Data for review
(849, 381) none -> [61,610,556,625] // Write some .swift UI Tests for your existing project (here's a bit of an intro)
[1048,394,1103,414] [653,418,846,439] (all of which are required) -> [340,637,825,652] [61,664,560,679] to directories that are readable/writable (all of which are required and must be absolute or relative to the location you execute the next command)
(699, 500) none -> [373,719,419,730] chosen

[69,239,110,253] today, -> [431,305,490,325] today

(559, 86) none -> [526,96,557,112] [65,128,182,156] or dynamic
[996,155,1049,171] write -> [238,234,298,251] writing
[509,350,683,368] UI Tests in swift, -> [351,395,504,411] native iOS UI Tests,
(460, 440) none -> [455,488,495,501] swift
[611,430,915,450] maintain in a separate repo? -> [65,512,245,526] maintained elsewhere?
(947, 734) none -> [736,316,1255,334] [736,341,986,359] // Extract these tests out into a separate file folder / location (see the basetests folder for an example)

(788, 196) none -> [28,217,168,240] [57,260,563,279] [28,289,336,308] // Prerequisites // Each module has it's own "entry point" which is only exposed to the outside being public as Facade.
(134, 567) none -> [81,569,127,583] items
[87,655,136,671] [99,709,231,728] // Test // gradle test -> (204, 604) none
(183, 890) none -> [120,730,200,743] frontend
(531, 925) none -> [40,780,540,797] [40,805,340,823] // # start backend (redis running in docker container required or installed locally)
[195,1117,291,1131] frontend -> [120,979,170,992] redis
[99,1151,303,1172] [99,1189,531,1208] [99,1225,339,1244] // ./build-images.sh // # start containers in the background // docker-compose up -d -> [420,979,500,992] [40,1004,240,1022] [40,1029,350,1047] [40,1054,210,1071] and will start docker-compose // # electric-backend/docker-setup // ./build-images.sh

Task details
Set the lines down exactly, from the first line of the records to the line where "(559, 86) none" appears, with both ends kept.

Answer to this problem
(849, 381) none -> [61,610,556,625] // Write some .swift UI Tests for your existing project (here's a bit of an intro)
[1048,394,1103,414] [653,418,846,439] (all of which are required) -> [340,637,825,652] [61,664,560,679] to directories that are readable/writable (all of which are required and must be absolute or relative to the location you execute the next command)
(699, 500) none -> [373,719,419,730] chosen

[69,239,110,253] today, -> [431,305,490,325] today

(559, 86) none -> [526,96,557,112] [65,128,182,156] or dynamic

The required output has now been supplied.